• 2018-07
  • 2019-04
  • 2019-05
  • 2019-06
  • 2019-07
  • 2019-08
  • 2019-09
  • 2019-10
  • 2019-11
  • 2019-12
  • 2020-01
  • 2020-02
  • 2020-03
  • 2020-04
  • 2020-05
  • 2020-06
  • Expression of DDR in endothelial cells has been


    Expression of DDR1 in endothelial cells has been previously described in human corneal blood vessels, and more recently, in murine atherosclerotic plaques (Franco et al., 2008, Mohan et al., 2001). So far, there is a lack of evidence for DDR1 expression in endothelial cells in the mouse BRD 7552 (Franco-Pons et al., 2006). Interestingly, in the present study, we detected only the N-terminal extracellular domain of this molecule in the endothelial cells of the human brain. The role of DDR1 in endothelial cells may be to transmit a signal following the activation of a downstream signaling cascade by collagen (Vogel et al., 2006). Supporting this model, it has been shown that the α2β1 integrin I receptor and DDR1 coordinately upregulate the expression of N-cadherin in response to collagen I, promoting tumor pancreatic cell scattering (Shintani et al., 2008). We detected full-length DDR1 in the soma of only certain astrocytes and oligodendrocytes, indicating that this receptor may be expressed in these cells only under particular circumstances, i.e., after activation of the cells by exogenous molecules such as growth factors and cytokines (Matsuyama et al., 2004) or other exogenous stimuli. For example, rat astrocyte DDR1b is induced following ionizing radiation (Sakuma et al., 1996). In turn, DDR1 may be expressed only when the cell needs to stop its migratory and proliferative activities while entering cell-cycle arrest (Vogel et al., 2006, Yeh et al., 2009). It is reasonable to hypothesize that collagen may be the ligand that induces DDR1 activation under such circumstances.
    Experimental procedures
    Acknowledgments This study was supported in part by grants from the Stanley Medical Research Institute (#03R-392 and #05R-896), the , research grant #PI020498) and the Spanish Ministry of Science (research grant #MICINN, SAF2007-60086, funding FEDER).
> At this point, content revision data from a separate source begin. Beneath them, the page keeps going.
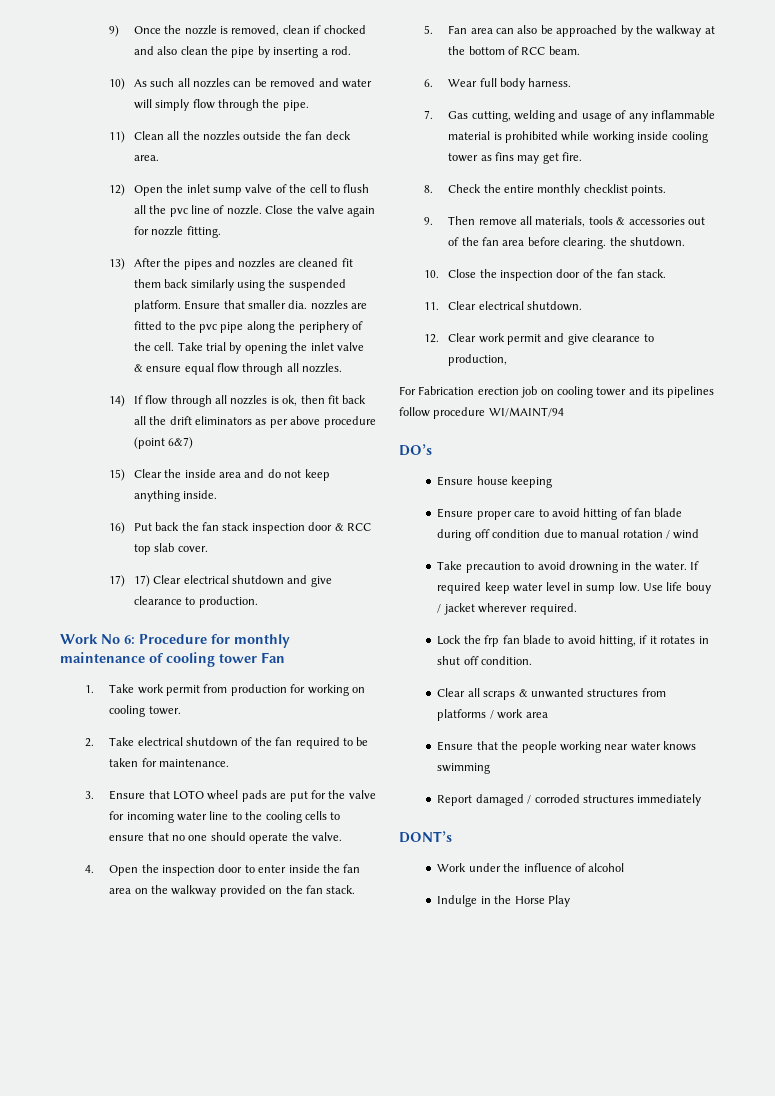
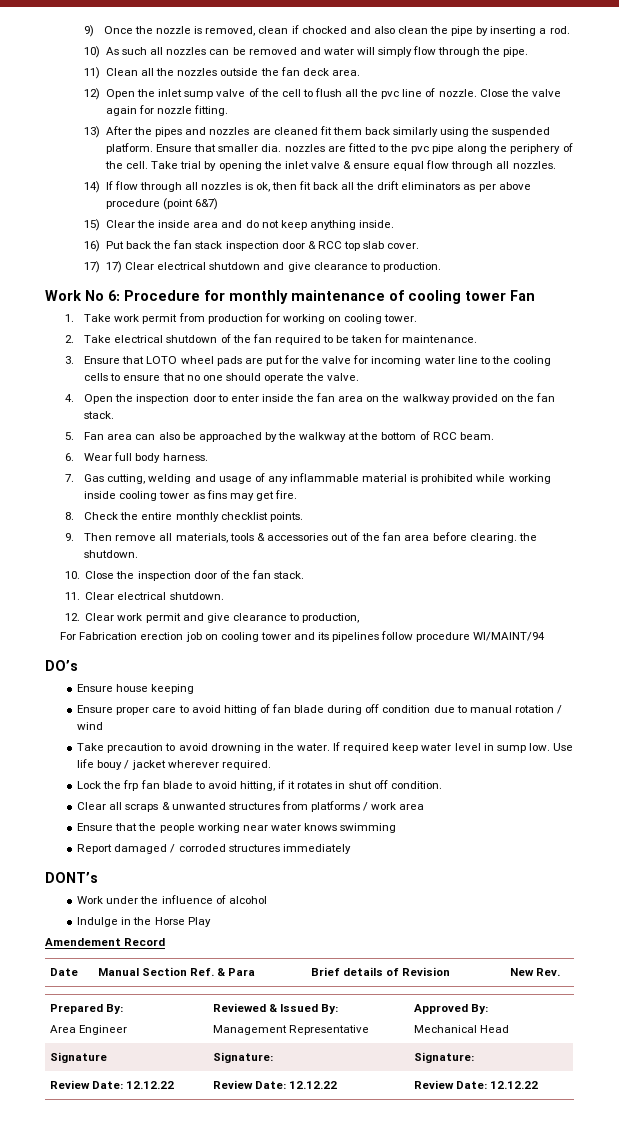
+ Amendement Record
+ Date | Manual Section Ref. & Para | Brief details of Revision | New Rev.
+ Prepared By:
+ Area Engineer | Reviewed & Issued By:
+ Management Representative | Approved By:
+ Mechanical Head
+ Signature | Signature: | Signature:
+ Review Date: 12.12.22 | Review Date: 12.12.22 | Review Date: 12.12.22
    Introduction Hepatocellular carcinoma (HCC) is the most common form of primary liver cancer and the fifth-most prevalent but the second-most lethal cancer worldwide (Karaman et al., 2014). In most cases HCC developed after chronic liver disease caused by various factors such as viral hepatitis B/C alcohol or metabolic syndrome (Zucman-Rossi et al., 2015). Due to frequent late diagnosis, the prognosis for HCC is poor. HCC invasion criteria such as satellite nodules, vascular embolization or capsule invasion are hallmark features of HCC progression. This intra or extra-liver metastasis formation participates to the very high HCC mortality rate because they cause liver failure and their presence is not compatible with liver transplantation. Therefore, it is crucial to decipher molecular mechanisms used by HCC cells to invade and colonize liver, vessels and distant organs. Transforming growth factor-β1 (TGF-β1) is an important player BRD 7552 in chronic liver diseases inducing fibrogenesis and tumorigenesis (Giannelli et al., 2014). TGF-β1 is involved in HCC development and progression (Neuzillet et al., 2014). High levels of this inflammatory factor were measured in plasma of HCC patients compared to patients with cirrhosis only (Ito et al., 1991, Shirai et al., 1994). This growth factor is secreted by hepatic stellate cells, myofibroblasts and cancer-associated fibroblasts during fibrosis or HCC (Dooley and ten Dijke, 2012). TGF-β1 promotes pleiotropic modifications at the cellular and matrix microenvironment levels (Giannelli et al., 2014) and participates to the progression of liver diseases (Dooley and ten Dijke, 2012). It regulates many cellular pathways and is involved in epithelial-mesenchymal transition (EMT) (Lamouille et al., 2014). It regulates E-cadherin expression, activates β1 integrin and promotes HCC cell migration and invasion (Fransvea et al., 2008, Fransvea et al., 2009). In the canonical pathway, TGF-β1 binds to TGF-β1 receptor (TGF-βRI) inducing the phosphorylation of Smad2/3 proteins. Phosphorylated Smad2/3 form a complex with a common mediator, Smad4, which translocates to the nucleus and regulates gene transcription through the interaction with various transcription factors.